2. Gay Marriage-I don't beleive much in marriage anyways, if two gay persons want to ruin a perfectly good relationship by getting married, have at it.
3. Gay adoption-I don't care who adopts children if they are willing to love them, and give them support. It is a lot to ask of anyone to support a child that is not their own flesh and blood. Why would we lower the adoption pool by omitting people because of their sexual preferences? Silly.
4. Death Penalty-against it 99% of the time.
In the case of someone like Timothy McVeigh, who murdered 168 people, 18 or 19 of them small children. Then later admitted to it, never showed any remorse, and never gave up who else helped him. He was a waste of time and energy. A lost cause, and was incapable of being redeemed or forgiven. By anyone.

But to show no remorse, even on his deathbed. It was just the only proper procedure. I don't look at his execution as deterrent to anyone, as I don't think capital punishment is deterrent, I just look at it and say this was the only fair way to handle this so called human being.
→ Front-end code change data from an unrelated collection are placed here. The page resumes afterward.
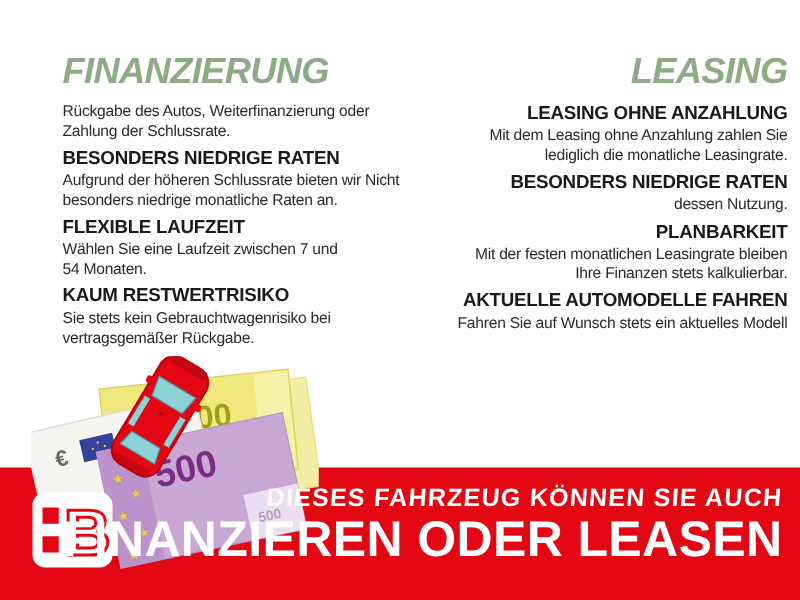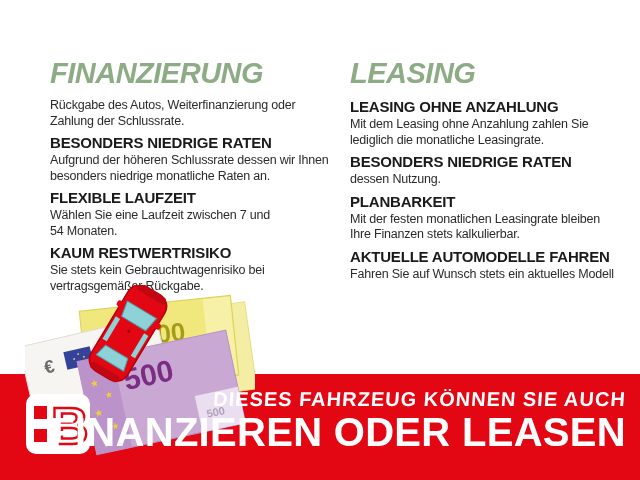"FINANZIERUNG" .col { top: 58px -> 42px }
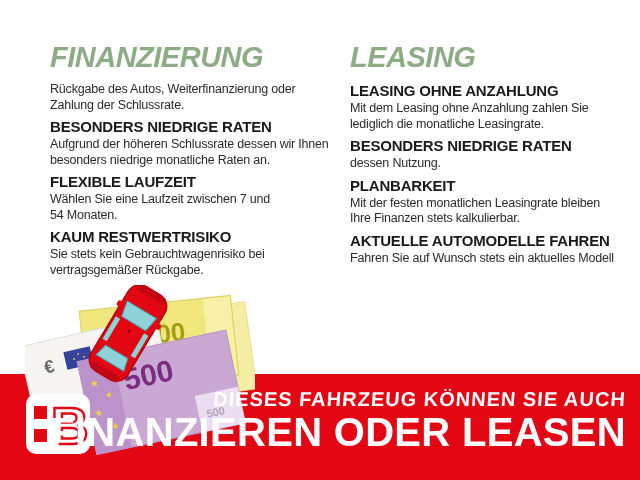"LEASING" .col-right { text-align: none -> right }
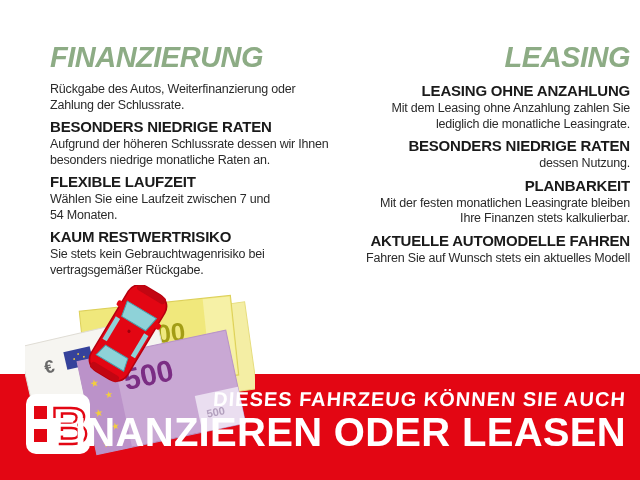"Aufgrund der höheren Schlussrate dessen" span.ln { text: dessen wir Ihnen -> bieten wir Nicht }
A murder who fucked up and made bad mistakes, and expresses remorse, and maybe even finds God, why put these people to death? makes no sense. Put them in a cell for the rest of their life.

It's also not fool proof. But it should be available, and it should be used if needed.

5. Guns- "never wanted to own one".. ahh great song.
But yeah, never have or wanted to own one, have only fired one a long time ago when I was fishing. I am not some NRA guy, but I think guns should absolutely be kept legal. I am not sure automatic weapons are needed though. But I think they should be legal.

The criminal can get what's illegal, can the average law obiding citizen? Among many other things. Regulate it, register gun owners, do all the things that ar done now, keep them legal to the average person.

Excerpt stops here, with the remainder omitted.